← Back to context

Comment by tottenhm

12 hours ago

> In 56% of eval cases, the skill was never invoked. The agent had access to the documentation but didn't use it.

The agent passes the Turing test...

You got me good with this one.

But seriously, this is my main answer to people telling me AI is not reliable: "guess what, most humans are not either, but at least I can tell AI to correct course and it's ego won't get in the way of fixing the problem".

In fact, while AI is not nearly as a good as a senior dev for non trivial tasks yet, it is definitely more reliable than most junior devs at following instructions.

  • It's ego won't get in the way but it's lack of intelligence will.
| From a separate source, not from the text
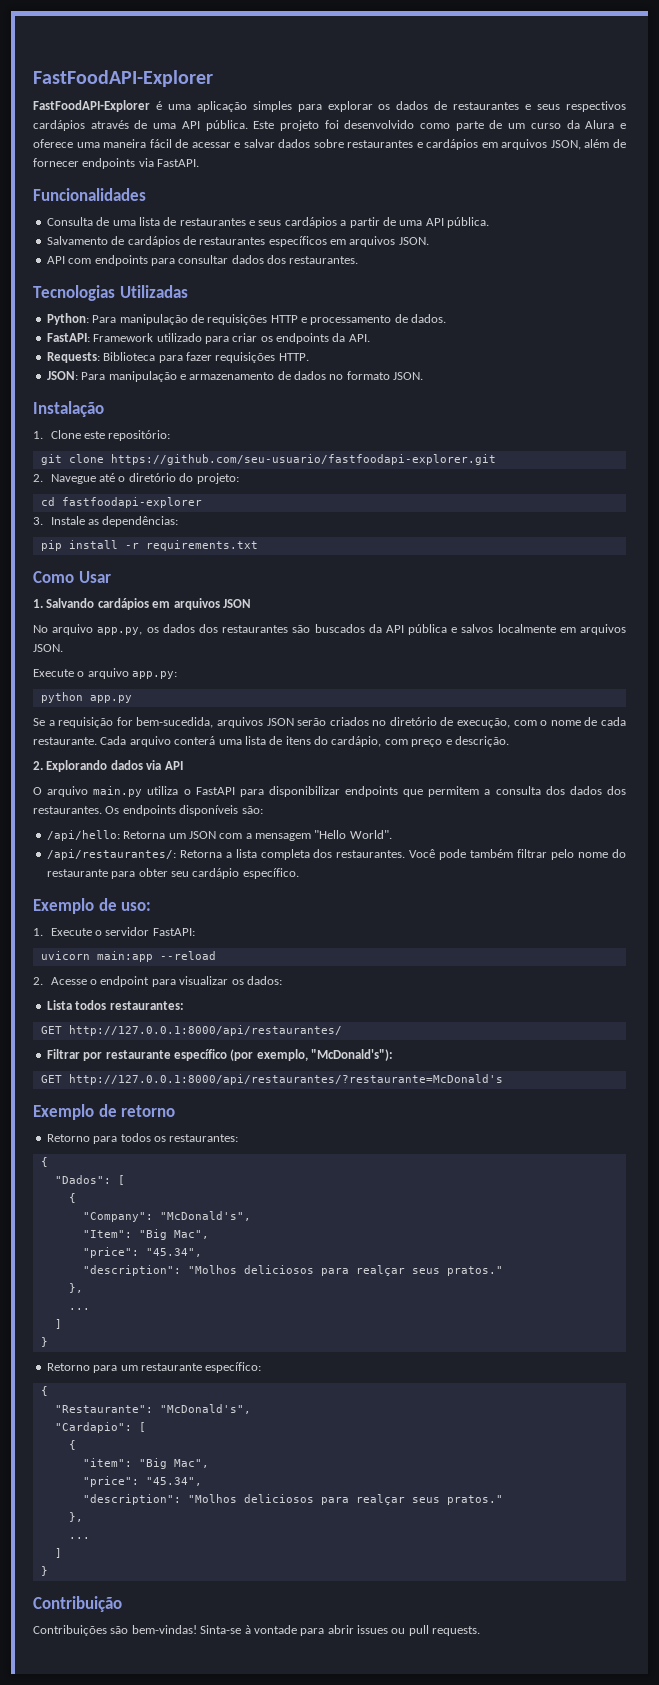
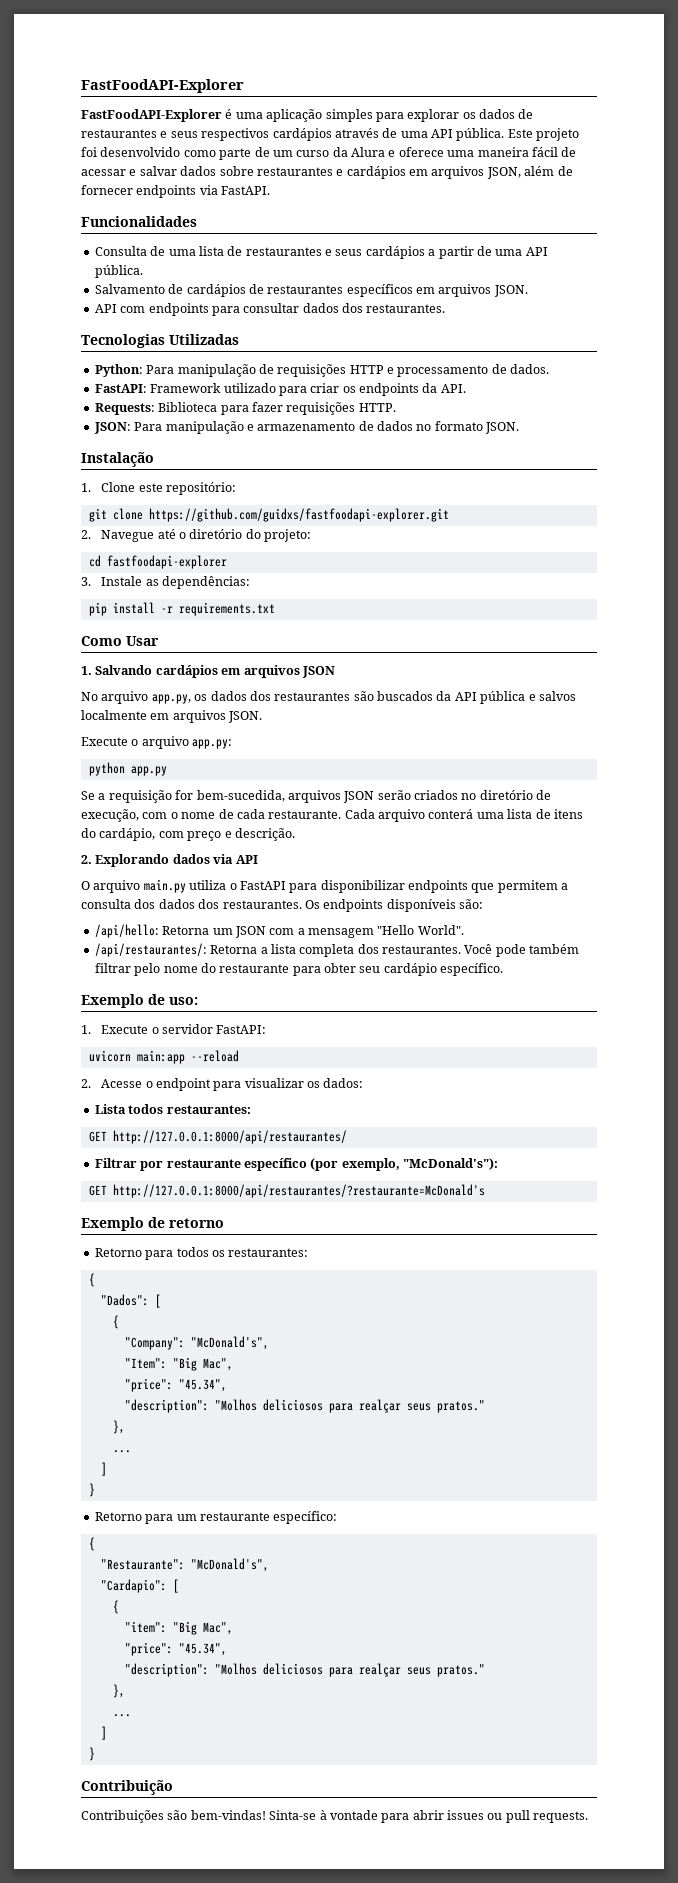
- git clone https://github.com/seu-usuario/fastfoodapi-explorer.git
+ git clone https://github.com/guidxs/fastfoodapi-explorer.git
    Whereas a junior might be reluctant at first, but if they are smart they will learn and get better.

    So maybe LLM are better than not-so-smart people, but you usually try to avoid hiring those people in the first place.

  • Key differences, though:

    Humans are reliably unreliable. Some are lazy, some sloppy, some obtuse, some all at once. As a tech lead you can learn their strengths and weaknesses. LLMs vacillate wildly while maintaining sycophancy and arrogance.

    Human egos make them unlikely to admit error, sometimes, but that fragile ego also gives them shame and a vision of glory. An egotistical programmer won’t deliver flat garbage for fear of being exposed as inferior, and can be cajoled towards reasonable output with reward structures and clear political rails. LLMs fail hilariously and shamelessly in indiscriminate fashion. They don’t care, and will happily argue both sides of anything.

    Also that thing that LLMs don’t actually learn. You can threaten to chop their fingers off if they do something again… they don’t have fingers, they don’t recall, and can’t actually tell if they did the thing. “I’m not lying, oops I am, no I’m not, oops I am… lemme delete the home directory and see if that helps…

    If we’re going to make an analogy to a human, LLMs reliably act like absolute psychopaths with constant disassociation. They lie, lie about lying, and lie about following instructions.

    I agree LLMs better than your average junior first time following first directives. I’m far less convinced about that story over time, as the dialog develops more effective juniors over time.